Giving Compass' Take:

• Michael F. Cannon argues that the tax preference for employer coverage is ailing America's health care system and offers ways to change this. 

• What work can be done outside of the government to improve social determinants of health?

• Here are some policy recommendations to address social determinants of health.


Since World War II or even earlier, the US tax code has offered workers the following deal: Either (A) let your employer control thousands of dollars of your earnings, which your employer will use to enroll you in a health plan of your employer's choosing; or (B) take those earnings as taxable cash wages instead, in which case you will lose thousands to additional payroll and income taxes. In effect, those additional taxes penalize anyone who doesn't let their employer control their money and health-insurance decisions.

It's an effective incentive. An estimated 180 million US residents, or 56 percent of the population, surrender control of a total $828 billion of their earnings each year to employers because Uncle Sam otherwise threatens them with $203 billion in higher taxes.
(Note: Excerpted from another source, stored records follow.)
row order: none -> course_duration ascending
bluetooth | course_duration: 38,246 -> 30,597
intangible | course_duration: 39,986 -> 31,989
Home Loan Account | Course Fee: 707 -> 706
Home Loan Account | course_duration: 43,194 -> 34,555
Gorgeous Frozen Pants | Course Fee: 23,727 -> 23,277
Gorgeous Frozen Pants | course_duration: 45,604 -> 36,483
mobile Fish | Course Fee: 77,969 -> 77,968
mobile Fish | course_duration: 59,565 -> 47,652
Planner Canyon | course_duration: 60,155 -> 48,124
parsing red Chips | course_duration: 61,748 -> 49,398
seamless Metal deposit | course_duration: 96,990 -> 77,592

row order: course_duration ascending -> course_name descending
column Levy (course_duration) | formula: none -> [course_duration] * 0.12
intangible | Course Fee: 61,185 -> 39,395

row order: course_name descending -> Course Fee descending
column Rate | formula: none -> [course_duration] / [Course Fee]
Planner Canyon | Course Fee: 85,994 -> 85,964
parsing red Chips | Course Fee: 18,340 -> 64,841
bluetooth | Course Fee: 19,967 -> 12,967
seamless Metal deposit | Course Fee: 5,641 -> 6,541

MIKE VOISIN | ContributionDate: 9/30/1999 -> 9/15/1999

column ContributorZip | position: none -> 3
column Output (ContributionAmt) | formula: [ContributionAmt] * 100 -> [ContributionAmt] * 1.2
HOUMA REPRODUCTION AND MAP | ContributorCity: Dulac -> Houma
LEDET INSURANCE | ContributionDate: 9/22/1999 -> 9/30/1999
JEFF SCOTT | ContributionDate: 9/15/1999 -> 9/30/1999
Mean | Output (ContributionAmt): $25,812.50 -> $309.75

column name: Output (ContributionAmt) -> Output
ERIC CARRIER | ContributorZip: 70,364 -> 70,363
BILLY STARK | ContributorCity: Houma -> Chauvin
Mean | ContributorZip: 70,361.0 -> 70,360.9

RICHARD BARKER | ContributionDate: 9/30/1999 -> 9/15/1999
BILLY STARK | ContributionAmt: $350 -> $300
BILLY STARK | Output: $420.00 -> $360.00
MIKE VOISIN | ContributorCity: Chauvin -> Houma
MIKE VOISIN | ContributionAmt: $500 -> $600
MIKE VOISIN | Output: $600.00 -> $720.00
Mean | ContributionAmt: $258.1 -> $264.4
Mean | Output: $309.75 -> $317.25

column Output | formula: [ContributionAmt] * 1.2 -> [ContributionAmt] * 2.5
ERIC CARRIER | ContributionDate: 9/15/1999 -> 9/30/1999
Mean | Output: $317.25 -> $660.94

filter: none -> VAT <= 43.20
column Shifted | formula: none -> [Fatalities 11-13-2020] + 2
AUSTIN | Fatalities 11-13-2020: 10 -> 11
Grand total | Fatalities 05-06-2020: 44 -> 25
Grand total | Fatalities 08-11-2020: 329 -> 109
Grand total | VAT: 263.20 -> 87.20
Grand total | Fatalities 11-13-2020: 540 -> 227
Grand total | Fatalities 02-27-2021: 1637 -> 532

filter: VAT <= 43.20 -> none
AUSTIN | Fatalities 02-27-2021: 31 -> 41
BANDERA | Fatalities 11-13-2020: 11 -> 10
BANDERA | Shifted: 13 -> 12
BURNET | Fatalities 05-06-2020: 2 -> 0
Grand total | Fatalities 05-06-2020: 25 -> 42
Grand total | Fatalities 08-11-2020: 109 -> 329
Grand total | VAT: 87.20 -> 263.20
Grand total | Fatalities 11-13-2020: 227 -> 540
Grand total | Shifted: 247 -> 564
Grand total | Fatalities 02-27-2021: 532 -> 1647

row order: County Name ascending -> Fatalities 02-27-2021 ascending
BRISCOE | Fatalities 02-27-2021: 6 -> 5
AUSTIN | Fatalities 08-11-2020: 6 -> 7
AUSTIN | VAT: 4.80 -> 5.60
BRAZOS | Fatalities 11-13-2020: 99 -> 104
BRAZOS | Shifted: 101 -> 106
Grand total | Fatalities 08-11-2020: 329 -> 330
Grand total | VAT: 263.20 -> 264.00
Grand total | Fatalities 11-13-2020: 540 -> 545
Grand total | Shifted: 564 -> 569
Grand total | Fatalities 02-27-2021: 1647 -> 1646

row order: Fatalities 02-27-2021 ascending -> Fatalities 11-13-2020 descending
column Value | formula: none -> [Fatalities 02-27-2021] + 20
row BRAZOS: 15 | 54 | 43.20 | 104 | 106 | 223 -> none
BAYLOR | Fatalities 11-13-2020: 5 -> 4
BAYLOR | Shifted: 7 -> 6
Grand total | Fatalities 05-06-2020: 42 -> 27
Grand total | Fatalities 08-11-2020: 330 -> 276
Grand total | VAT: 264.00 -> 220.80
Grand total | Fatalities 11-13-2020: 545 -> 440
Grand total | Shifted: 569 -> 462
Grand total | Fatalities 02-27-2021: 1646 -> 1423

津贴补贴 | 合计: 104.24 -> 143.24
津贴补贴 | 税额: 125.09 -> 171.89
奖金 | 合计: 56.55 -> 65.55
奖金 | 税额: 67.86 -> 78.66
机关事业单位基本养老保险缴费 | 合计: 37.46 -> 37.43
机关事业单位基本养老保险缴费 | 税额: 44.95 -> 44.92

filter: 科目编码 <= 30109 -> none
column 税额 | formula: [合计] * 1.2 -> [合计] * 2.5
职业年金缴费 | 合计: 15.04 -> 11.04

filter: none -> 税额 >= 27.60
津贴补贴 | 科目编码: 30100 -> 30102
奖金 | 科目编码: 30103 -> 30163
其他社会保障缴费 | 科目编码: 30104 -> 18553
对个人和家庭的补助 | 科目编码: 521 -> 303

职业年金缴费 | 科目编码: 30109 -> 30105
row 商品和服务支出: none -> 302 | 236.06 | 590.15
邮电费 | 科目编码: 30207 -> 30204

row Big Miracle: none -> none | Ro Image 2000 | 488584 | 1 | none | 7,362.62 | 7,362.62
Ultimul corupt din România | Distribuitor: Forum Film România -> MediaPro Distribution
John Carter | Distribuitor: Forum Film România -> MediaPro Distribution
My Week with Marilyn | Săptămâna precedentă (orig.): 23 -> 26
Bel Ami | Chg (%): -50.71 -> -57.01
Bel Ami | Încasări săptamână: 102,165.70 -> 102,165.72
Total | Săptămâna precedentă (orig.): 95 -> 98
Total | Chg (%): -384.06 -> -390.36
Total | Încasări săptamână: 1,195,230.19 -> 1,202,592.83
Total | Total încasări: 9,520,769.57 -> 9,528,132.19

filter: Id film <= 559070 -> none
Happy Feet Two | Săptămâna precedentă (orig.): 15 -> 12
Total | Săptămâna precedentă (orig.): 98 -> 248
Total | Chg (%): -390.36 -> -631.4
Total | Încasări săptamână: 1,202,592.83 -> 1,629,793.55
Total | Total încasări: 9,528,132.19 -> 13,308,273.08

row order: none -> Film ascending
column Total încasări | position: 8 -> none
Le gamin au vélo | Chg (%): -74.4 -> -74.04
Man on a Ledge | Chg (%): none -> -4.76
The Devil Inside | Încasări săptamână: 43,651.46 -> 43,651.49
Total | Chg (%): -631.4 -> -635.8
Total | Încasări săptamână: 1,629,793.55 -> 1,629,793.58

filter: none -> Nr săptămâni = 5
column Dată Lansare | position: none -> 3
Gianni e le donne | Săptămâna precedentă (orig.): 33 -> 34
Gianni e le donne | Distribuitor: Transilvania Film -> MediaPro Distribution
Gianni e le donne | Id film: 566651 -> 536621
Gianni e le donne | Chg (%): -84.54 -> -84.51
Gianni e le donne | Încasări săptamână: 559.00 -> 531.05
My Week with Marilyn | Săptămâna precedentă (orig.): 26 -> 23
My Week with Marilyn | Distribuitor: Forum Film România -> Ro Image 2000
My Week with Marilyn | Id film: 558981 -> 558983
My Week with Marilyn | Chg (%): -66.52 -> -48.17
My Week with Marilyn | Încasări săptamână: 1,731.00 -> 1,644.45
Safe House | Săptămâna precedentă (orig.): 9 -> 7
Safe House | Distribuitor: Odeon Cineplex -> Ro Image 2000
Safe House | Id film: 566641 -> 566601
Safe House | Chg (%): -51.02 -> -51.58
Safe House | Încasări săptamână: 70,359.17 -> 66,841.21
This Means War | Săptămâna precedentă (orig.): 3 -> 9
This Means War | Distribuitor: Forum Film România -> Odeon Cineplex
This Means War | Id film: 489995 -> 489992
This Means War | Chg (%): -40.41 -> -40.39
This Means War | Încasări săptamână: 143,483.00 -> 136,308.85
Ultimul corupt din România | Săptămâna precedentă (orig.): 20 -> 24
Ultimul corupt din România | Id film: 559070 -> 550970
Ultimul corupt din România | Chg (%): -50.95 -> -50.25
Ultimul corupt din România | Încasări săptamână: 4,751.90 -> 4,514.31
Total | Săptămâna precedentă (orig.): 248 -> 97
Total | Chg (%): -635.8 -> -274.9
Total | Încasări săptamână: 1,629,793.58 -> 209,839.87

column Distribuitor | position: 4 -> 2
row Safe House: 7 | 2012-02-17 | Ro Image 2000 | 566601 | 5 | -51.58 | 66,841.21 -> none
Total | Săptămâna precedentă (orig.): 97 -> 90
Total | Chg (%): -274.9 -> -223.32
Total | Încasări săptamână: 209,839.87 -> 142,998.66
Workers with employer-sponsored family coverage surrender an average $14,069 to avoid paying $4,500 or so in additional taxes. Workers with self-only coverage surrender an average $5,711 to avoid paying $1,800 or so in additional taxes.

For 70 years, that tax penalty has fueled the problem of preexisting conditions. Unlike coverage you purchase directly, employer coverage drops you when you leave your job. Data show workers with expensive illnesses were therefore more likely to wind up uninsured if they had employer coverage versus coverage they purchased directly. This tax penalty thus took what otherwise would have been insured medical conditions and turned them into uninsured and uninsurable preexisting conditions.